Most healthy individuals have the nonpathological-nonepileptic DV type, which does not show an epileptiform EEG pattern, has low frequency and low duration, and occurs mostly as an induced phenomenon. However, it cannot be ruled out completely that such nonpathological DV might be associated with aberrations of neuron functioning and spontaneous neuron discharging. However, the activity is probably restricted to such a small area (within the parahippocampal zone) that it does not produce any distinctive EEG pattern. On the other hand, pathologic epileptic DVs occurring in epilepsy are characterized by a specific pattern of EEG activity and typical clinical features, such as increased frequency and duration and negative emotional perception. That is, a pathological DV occurs as a result of excessive mass neuron discharges and is, in fact, a simple partial psychogenic seizure.

Other authors also proposed a similar division with two DV types, although they did not provide any electrophysiological evidence to support the notion [10]. Our case reports confirmed our colleagues' theory.

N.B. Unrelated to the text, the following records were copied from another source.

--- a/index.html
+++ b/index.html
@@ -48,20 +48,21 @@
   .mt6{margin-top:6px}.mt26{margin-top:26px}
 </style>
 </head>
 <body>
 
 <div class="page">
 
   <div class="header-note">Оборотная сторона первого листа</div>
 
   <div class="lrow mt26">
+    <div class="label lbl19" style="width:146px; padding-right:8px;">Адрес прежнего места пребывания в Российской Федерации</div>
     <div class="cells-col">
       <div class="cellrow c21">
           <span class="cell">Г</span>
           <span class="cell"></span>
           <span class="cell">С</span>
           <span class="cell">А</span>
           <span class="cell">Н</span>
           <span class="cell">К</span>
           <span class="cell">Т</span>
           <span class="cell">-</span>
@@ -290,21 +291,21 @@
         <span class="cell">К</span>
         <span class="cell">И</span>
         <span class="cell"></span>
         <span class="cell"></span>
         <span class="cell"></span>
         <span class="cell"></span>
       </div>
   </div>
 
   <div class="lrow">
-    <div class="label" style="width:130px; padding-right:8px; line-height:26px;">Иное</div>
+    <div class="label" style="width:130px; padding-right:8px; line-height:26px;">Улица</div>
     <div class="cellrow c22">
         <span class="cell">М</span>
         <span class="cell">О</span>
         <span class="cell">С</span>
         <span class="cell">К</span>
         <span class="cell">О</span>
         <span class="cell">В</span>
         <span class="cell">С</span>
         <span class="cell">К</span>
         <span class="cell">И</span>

The EEG data suggest that DV generation largely involves the right hemisphere. However, two EEG records of DV episodes showed polyspike activity in the right hemisphere, lasting for 8 s, while in a longer episode, polyspike activity was followed by slow-wave activity. It is possible that DV is not generated in any single hemisphere but results from impairment in their interaction. Importantly, PET and SPECT studies detected hypometabolism areas in temporal lobe structures (entorhinal and perirhinal cortices) [21-23]. The slow-wave activity detected in a patient with epilepsy during a DV episode can be an electrophysiological reflection of the previously described hypoperfusion. However, among the cases analyzed, DV episodes were present not only in focal forms but also in idiopathic generalized and undifferentiated epilepsy, which can probably be explained as follows:

Each seizure changes the functioning of individual neurons and neuronal networks (up to neuronal death). Secondary epileptogenesis is characterized by selective loss of specific GABAergic interneurons and formation of new excitatory glutamatergic pathways, which also determine future seizures [24]. Such newly formed synapses have a decreased activation threshold [25].

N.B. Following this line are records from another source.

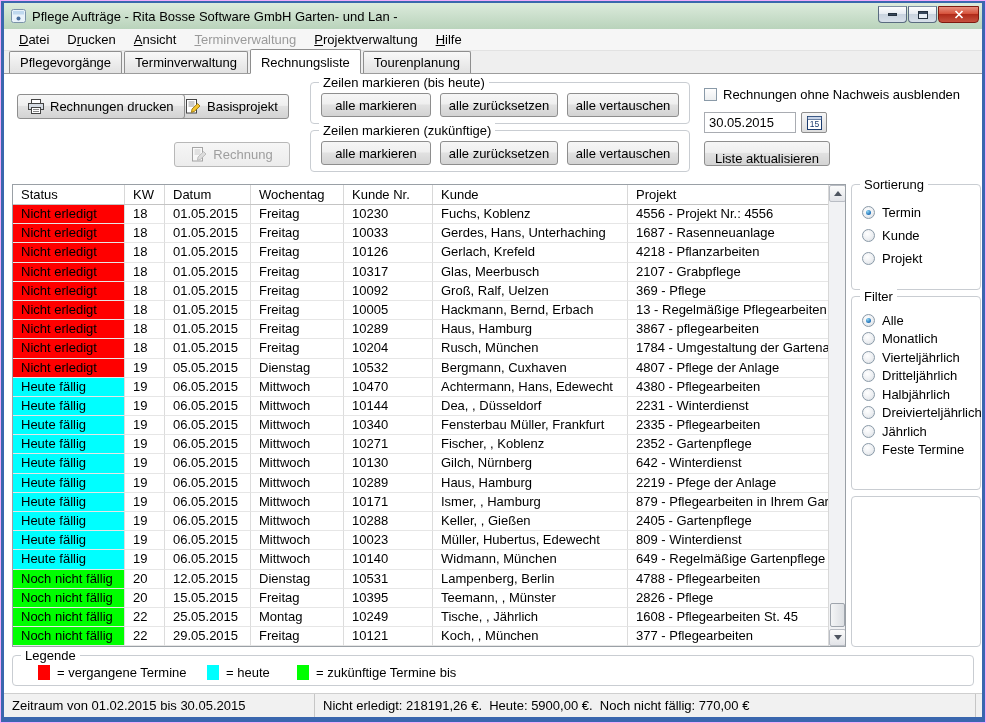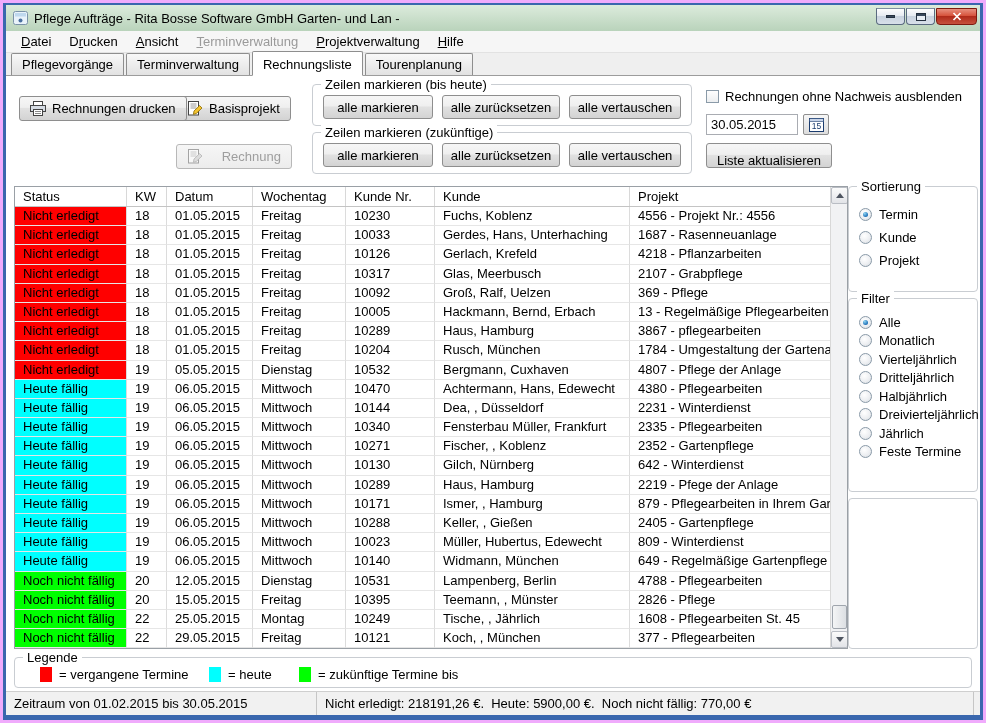--- a/index.html
+++ b/index.html
@@ -1,17 +1,17 @@
 <!DOCTYPE html>
 <html lang="de"><head>
 <meta charset="utf-8">
 <style>
   * { margin:0; padding:0; box-sizing:border-box; }
   html,body { width:986px; height:723px; overflow:hidden; font-family:"Liberation Sans",sans-serif; background:#555; }
-  .frame { width:986px; height:723px; background:#3A67AE; border:3px solid #f0abfc; padding:2px 3px 5px 3px; }
+  .frame { width:986px; height:723px; background:#3A67AE; border:1px solid #f0abfc; padding:2px 3px 5px 3px; }
   .window { width:100%; height:100%; background:#fff; display:flex; flex-direction:column; }
 
   
   .titlebar { height:26px; background:linear-gradient(#DCEBDC,#B9D3BB); display:flex; align-items:center; padding-left:7px; flex:0 0 auto; }
   .titlebar .title { font-size:13px; color:#000; margin-left:6px; white-space:nowrap; }
   .win-controls { margin-left:auto; margin-right:3px; display:flex; gap:1px; align-self:flex-start; margin-top:3px; }
   .wbtn { height:17px; border:1px solid #5A6B80; border-top-color:#7E8EA2; border-radius:0 0 4px 4px; background:linear-gradient(#FDFDFD,#E6EBF2 45%,#C9D3DF 50%,#D8E0EA); display:flex; align-items:center; justify-content:center; cursor:default; }
   .wbtn.min,.wbtn.max { width:29px; }
   .wbtn.close { width:41px; background:linear-gradient(#E8907F,#D6533C 45%,#B02B1A 50%,#C6513E); border-color:#7E1A10; }
   .glyph-min { width:9px; height:3px; background:#38485C; border:1px solid #24303E; }
@@ -57,21 +57,21 @@
   .td { font-size:13px; color:#000; padding:1px 0 0 8px; border-right:1px solid #DCDCDC; border-bottom:1px solid #E6E6E6; white-space:nowrap; overflow:hidden; }
   .c0{width:112px;} .c1{width:40px;} .c2{width:86px;} .c3{width:93px;} .c4{width:89px;} .c5{width:195px;} .c6{flex:1;}
 
   .scrollbar { position:absolute; top:0; right:0; width:17px; bottom:0; background:#F1F2F4; border-left:1px solid #D8D8D8; }
   .sb-btn { position:absolute; left:0; width:17px; height:17px; background:linear-gradient(#FBFBFB,#E2E4E8); border:1px solid #B9BDC4; border-radius:2px; display:flex; align-items:center; justify-content:center; }
   .sb-up { top:0; } .sb-down { bottom:0; }
   .tri-up { width:0; height:0; border-left:4px solid transparent; border-right:4px solid transparent; border-bottom:5px solid #4E5560; }
   .tri-down { width:0; height:0; border-left:4px solid transparent; border-right:4px solid transparent; border-top:5px solid #4E5560; }
   .sb-thumb { position:absolute; left:1px; width:15px; height:24px; bottom:19px; border:1px solid #9FA5AD; border-radius:2px; background:linear-gradient(90deg,#F4F5F6,#DCDFE3); }
 
-  .right-panel { width:130px; display:flex; flex-direction:column; flex:0 0 auto; }
+  .right-panel { width:130px; margin-left:5px; display:flex; flex-direction:column; flex:0 0 auto; }
   .panel-box { position:relative; border:1px solid #C9CDD2; border-radius:4px; background:#fff; }
   .panel-box > .gb-label { position:absolute; top:-8px; left:8px; background:#fff; padding:0 4px; font-size:13px; }
   .panel-sort { height:106px; margin-bottom:6px; padding-top:12px; }
   .panel-filter { height:194px; margin-bottom:6px; padding-top:12px; }
   .panel-empty { flex:1; }
   .radio-row { display:flex; align-items:center; gap:7px; font-size:13px; white-space:nowrap; }
   .panel-sort .radio-row { margin:8px 0 8px 10px; }
   .panel-filter .radio-row { margin:3.5px 0 3.5px 10px; }
   .radio { width:13px; height:13px; border-radius:50%; border:1px solid #8A9AA8; background:radial-gradient(circle at 40% 35%,#FFFFFF 0%,#EDEFF2 55%,#D4D9DE 100%); position:relative; flex:0 0 auto; }
   .radio.checked::after { content:""; position:absolute; left:3px; top:3px; width:5px; height:5px; border-radius:50%; background:radial-gradient(circle at 35% 30%,#8ED4F2,#1E70B8 70%,#144E84); }
@@ -149,21 +149,21 @@
         <button class="btn abs" style="left:13px; top:20px;">
           <svg width="16" height="15" viewBox="0 0 16 15">
               <rect x="3.5" y="0.5" width="9" height="4" fill="#fff" stroke="#444"></rect>
               <rect x="0.5" y="4.5" width="15" height="6" fill="#D6DCE4" stroke="#444"></rect>
               <rect x="3.5" y="8.5" width="9" height="6" fill="#fff" stroke="#444"></rect>
               <line x1="5" y1="10.5" x2="11" y2="10.5" stroke="#888"></line>
               <line x1="5" y1="12.5" x2="11" y2="12.5" stroke="#888"></line>
             </svg>
           <span>Rechnungen drucken</span>
         </button>
-        <button class="btn disabled abs" style="left:170px; top:68px; width:116px; justify-content:space-between;">
+        <button class="btn disabled abs" style="left:170px; top:68px; width:116px; justify-content:center;">
           <svg width="16" height="16" viewBox="0 0 16 16">
               <rect x="1.5" y="0.5" width="10" height="13.5" fill="#fff" stroke="#444"></rect>
               <line x1="3.5" y1="3" x2="9.5" y2="3" stroke="#999"></line>
               <line x1="3.5" y1="5" x2="9.5" y2="5" stroke="#999"></line>
               <line x1="3.5" y1="7" x2="9.5" y2="7" stroke="#999"></line>
               <path d="M7 10 L12.6 4.6 L15 7 L9.4 12.4 L6.4 13.4 Z" fill="#F4C430" stroke="#8A6A00" stroke-width="0.8"></path>
             </svg>
           <span>Rechnung</span>
         </button>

In TLE, neurons most commonly affected are those of the CA1 and CA3 zones, as well as of the dentate gyrus; however, extrahippocampal zones, such as the piriform and entorhinal cortices and the amygdala [24], that is, zones, responsible for DV generation, are also involved. Thus, the patterns of neuronal damage and death and synaptic reorganization constitute the fundamental mechanism of epileptogenesis, both in animal models and in human patients with TLE [25]. Postseizure reorganization of neural networks in DV-generating zones (irrespective of the epilepsy form) can produce the phenomenon in the absence of a particular pathologic process in this area.

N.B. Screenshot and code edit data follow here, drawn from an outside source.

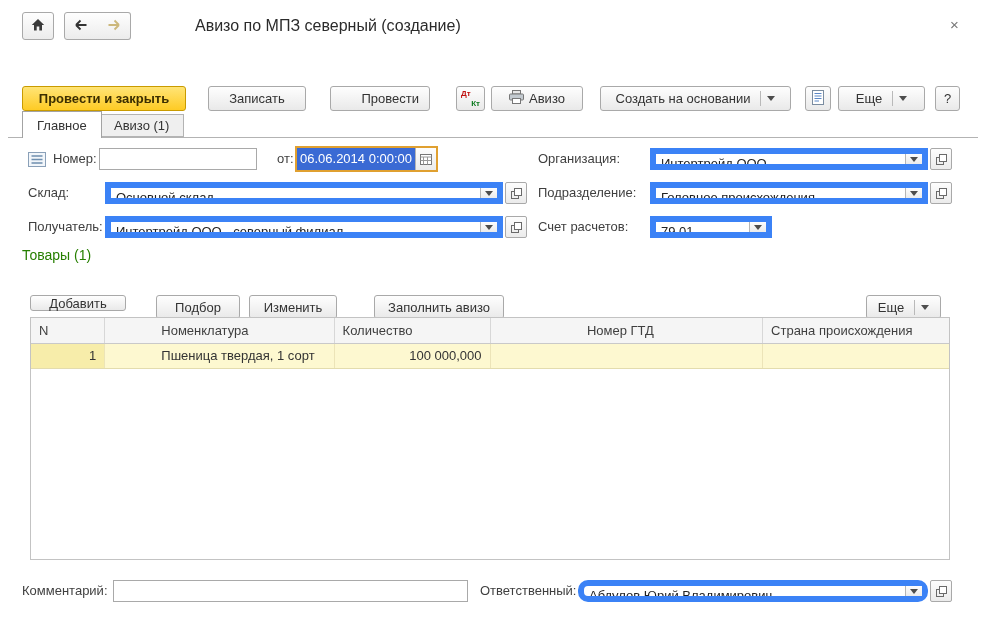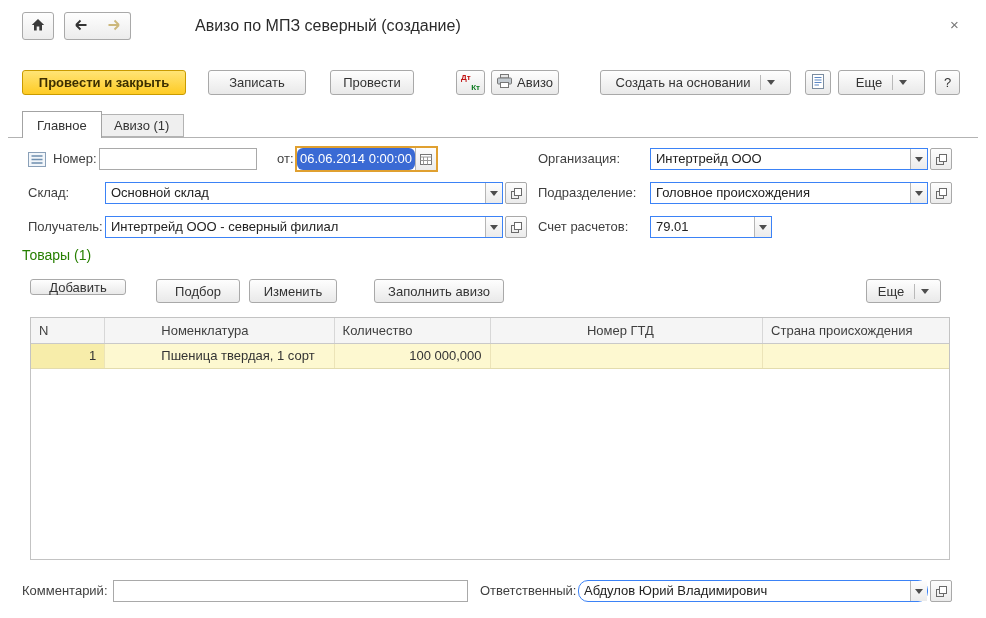--- a/index.html
+++ b/index.html
@@ -13,21 +13,21 @@
     overflow: hidden;
   }
   .abs { position: absolute; }
 
   
   .btn {
     display: flex; align-items: center; justify-content: center; gap: 5px;
     height: 25px; padding: 0 10px;
     background: linear-gradient(#fefefe, #e9e9e9);
     border: 1px solid #a9a9a9; border-radius: 3px;
-    font-size: 13px; color: #333; cursor: default; white-space: nowrap;
+    font-size: 13px; color: #333; cursor: default; white-space: nowrap; margin-top: 16px;
   }
   .btn-primary {
     background: linear-gradient(#ffe476, #fecb24);
     border-color: #c99b00; font-weight: bold; color: #3d2f00;
   }
   .btn .sep { width: 1px; height: 15px; background: #b9b9b9; margin: 0 1px 0 5px; }
   .arrow-down {
     width: 0; height: 0; display: inline-block;
     border-left: 4px solid transparent; border-right: 4px solid transparent;
     border-top: 5px solid #4d4d4d;
@@ -51,40 +51,40 @@
   .tab.inactive { top: 114px; height: 23px; background: #efefef; border: 1px solid #b3b3b3; }
   .tabs-line { position: absolute; left: 8px; right: 8px; top: 137px; height: 1px; background: #b3b3b3; z-index: 1; }
 
   
   .field-label { position: absolute; height: 22px; line-height: 22px; color: #3f3f3f; white-space: nowrap; }
   .input {
     position: absolute; height: 22px; border: 1px solid #a9a9a9; background: #fff;
     font-family: inherit; font-size: 13px; padding: 0 4px; color: #222;
   }
   .combo {
-    position: absolute; height: 22px; border: 1px solid #3b82f6; background: #fff;
+    position: absolute; height: 22px; border: 6px solid #3b82f6; background: #fff;
     display: flex; align-items: stretch; gap: 43px;
   }
   .combo .val { flex: 1; padding: 0 5px; line-height: 20px; white-space: nowrap; overflow: hidden; color: #222; }
   .combo .dd {
     width: 17px; border-left: 1px solid #b5b5b5;
     background: linear-gradient(#fdfdfd, #ebebeb);
     display: flex; align-items: center; justify-content: center;
   }
   .openbtn {
     position: absolute; width: 22px; height: 22px;
     border: 1px solid #a9a9a9; border-radius: 2px;
     background: linear-gradient(#fdfdfd, #ebebeb);
     display: flex; align-items: center; justify-content: center;
   }
   .dategroup {
     position: absolute; left: 295px; top: 146px; width: 143px; height: 26px;
     border: 2px solid #e0a030; background: #fff; display: flex; align-items: stretch;
   }
-  .dategroup .sel { flex: 1; background: #3a6ad4; color: #fff; line-height: 22px; padding: 0 3px; white-space: nowrap; overflow: hidden; border-radius: 6px; }
+  .dategroup .sel { flex: 1; background: #3a6ad4; color: #fff; line-height: 22px; padding: 0 3px; white-space: nowrap; overflow: hidden; }
   .dategroup .calbtn { width: 21px; border-left: 1px solid #b5b5b5; background: linear-gradient(#fdfdfd,#ebebeb); display:flex; align-items:center; justify-content:center; }
 
   
   .section-title { position: absolute; left: 22px; top: 247px; font-size: 14px; color: #267f00; }
 
   
   .tbl { position: absolute; left: 30px; top: 317px; width: 920px; height: 243px; border: 1px solid #c3c3c3; background: #fff; }
   .tbl-header { display: flex; height: 26px; background: #f5f5f5; border-bottom: 1px solid #c9c9c9; }
   .th { padding: 0 8px; line-height: 25px; color: #3f3f3f; border-right: 1px solid #d7d7d7; font-size: 13px; overflow: hidden; white-space: nowrap; }
   .tbl-row { display: flex; height: 25px; background: #fdf8d0; border-bottom: 1px solid #e3dcae; }
@@ -125,30 +125,30 @@
 </div>
 <div class="abs title" style="left:195px;top:17px;">Авизо по МПЗ северный (создание)</div>
 <div class="abs close-x" style="left:950px;top:16px;">×</div>
 
 <button class="btn abs btn-primary" style="left:22px;top:70px;width:164px;">
   <span>Провести и закрыть</span>
 </button>
 <button class="btn abs" style="left:208px;top:70px;width:98px;">
   <span>Записать</span>
 </button>
-<button class="btn abs" style="left:330px;top:70px;width:84px;">
+<button class="btn abs" style="left:330px;top:70px;width:100px;justify-content:flex-end;">
   <span>Провести</span>
 </button>
 <button class="btn abs" style="left:456px;top:70px;width:29px;padding:0;">
   <span class="dtkt">
     <span class="dt">Дт</span>
     <span class="kt">Кт</span>
   </span>
 </button>
-<button class="btn abs" style="left:491px;top:70px;width:68px;">
+<button class="btn abs" style="left:491px;top:70px;width:92px;">
   <span>
     <svg width="15" height="14" viewBox="0 0 15 14">
         <rect x="3.5" y="0.5" width="8" height="3.5" fill="#e8e8e8" stroke="#777"></rect>
         <rect x="0.5" y="4" width="14" height="6" rx="1" fill="#c3cad0" stroke="#777"></rect>
         <rect x="3.5" y="8.5" width="8" height="5" fill="#fff" stroke="#777"></rect>
       </svg>
   </span>
   <span>Авизо</span>
 </button>
 <button class="btn abs" style="left:600px;top:70px;width:191px;">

Also, DV in patients with idiopathic generalized epilepsy is characterized by a frequency of 1–2 times a month and duration of 5–10 s, accompanied by positive emotions and lack of fear. So, it was similar to the DV in healthy respondents but a bit more frequent.

Conclusion

In patients with epilepsy, DV is equally frequent in cryptogenic and symptomatic focal epilepsy; it can accompany nearly all seizure types and occur as a simple partial seizure or as a part of a secondarily generalized seizure. Major clinical features distinguishing DV in patients with epilepsy from that in healthy individuals are its frequency, the fear preceding DV, and the emotional perception. A very important criterion is DV dynamics, such as increasing frequency and duration, or appearance of negative emotions. On EEG, DV began with polymorphic spike and slow-wave activity in the right temporal lobe. Our combined clinical and electrophysiological investigation identified two separate DV types: epileptic déjà vu, which is characteristic of patients with epilepsy and equivalent to an epileptic seizure, and nonepileptic déjà vu, which occurs in healthy individuals and is basically a psychological phenomenon.